For What Did They Die?

Monday, November 17, 2008

by Joseph L. Galloway

It is autumn, and the air is crisp and cool at night at the Vietnam Veterans Memorial in Washington, D.C.

It gets very quiet at The Wall around midnight. The tourists have gone home, and are all tucked into bed.

A homeless Vietnam veteran patrols the black granite panels. He tells us that he has cancer and is having a hard time getting any benefits from the Veterans Administration. He lives in a mission that houses those who have nowhere else to go, but the doors don't open until 11 p.m.

He sees my interest in Panel 3-East, the third panel to the east of the apex of the memorial, and he asks if I was there at the Ia Drang Valley battles that contributed 305 of the names that are on that panel. I nod, and he grows animated. "Oh, I know these guys well. Or at least I know their names." He begins calling the roll to prove it: "Henry T. Herrick, John Geoghegan, Willie Godboldt, Travis Poss, Carl Palmer, Wilbur Curry, Thomas C. Metsker . . . ."

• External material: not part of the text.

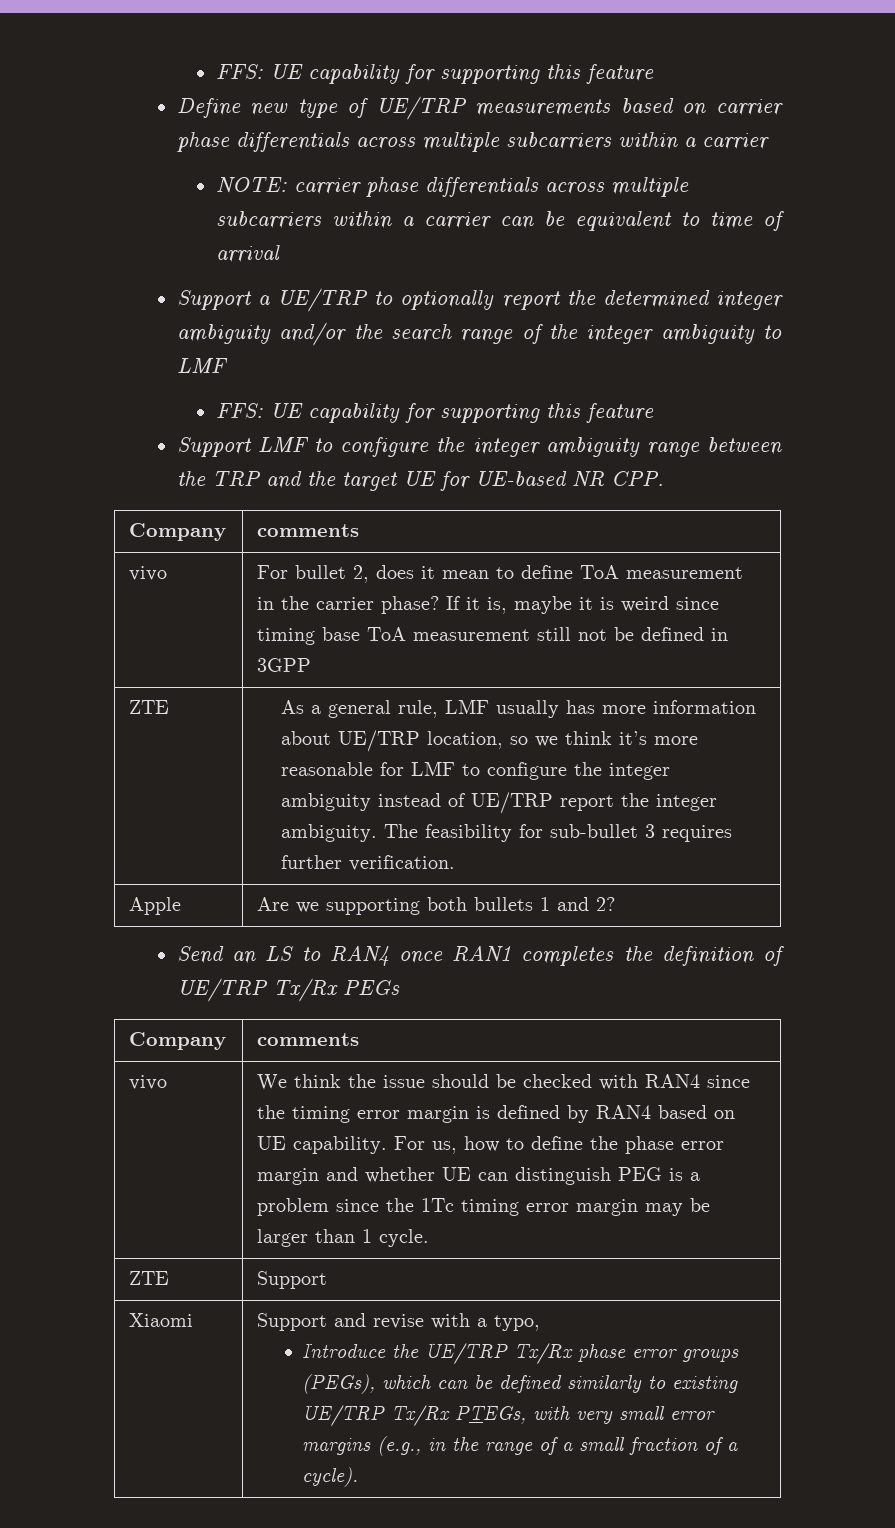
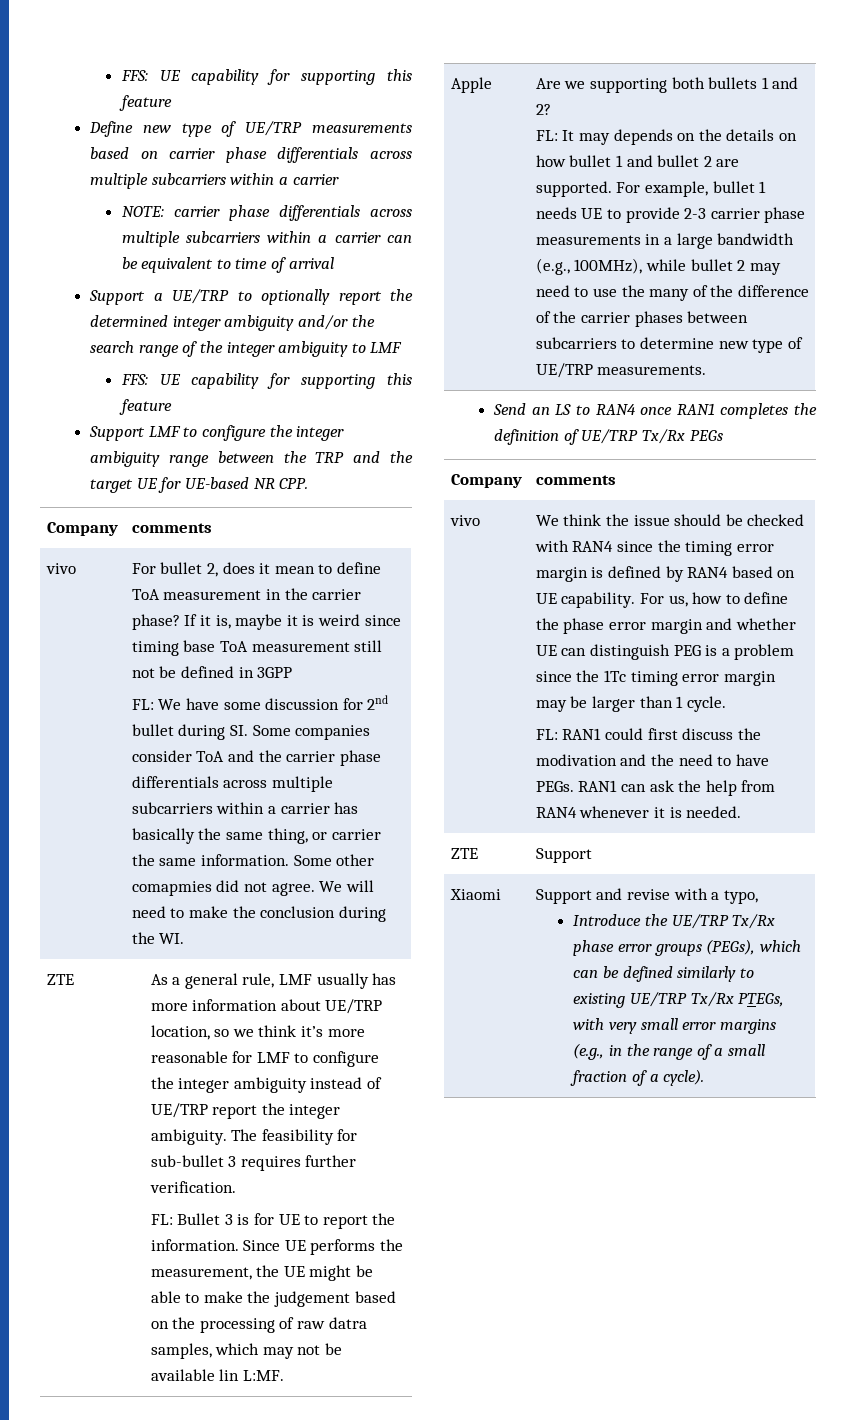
+ FL: We have some discussion for 2nd bullet during SI. Some companies consider ToA and the carrier phase differentials across multiple subcarriers within a carrier has basically the same thing, or carrier the same information. Some other comapmies did not agree. We will need to make the conclusion during the WI.
+ FL: Bullet 3 is for UE to report the information. Since UE performs the measurement, the UE might be able to make the judgement based on the processing of raw datra samples, which may not be available lin L:MF.
+ FL: It may depends on the details on how bullet 1 and bullet 2 are supported. For example, bullet 1 needs UE to provide 2-3 carrier phase measurements in a large bandwidth (e.g., 100MHz), while bullet 2 may need to use the many of the difference of the carrier phases between subcarriers to determine new type of UE/TRP measurements.
+ FL: RAN1 could first discuss the modivation and the need to have PEGs. RAN1 can ask the help from RAN4 whenever it is needed.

Twenty, then 30 of the names trip off his lips. "I tell people about them when they ask."

So do I.

We slip a few bucks into his hand for something to eat and he wanders off into the night, heading for the mission and a cot where he can rest his head until 7 a.m., when he and the other homeless are shooed out to begin another day of waiting for something good, finally, to happen to them.

I hope that he lives long enough to collect some benefits and get some medical help from the VA, although given the 6- 8-month backlog in processing veterans' claims, there's no guarantee that he will.

I stand before Panel 3-East and slowly scan those names, remembering their stories, their hometowns, their wives and children, remembering, too, how and where they died and what it all means.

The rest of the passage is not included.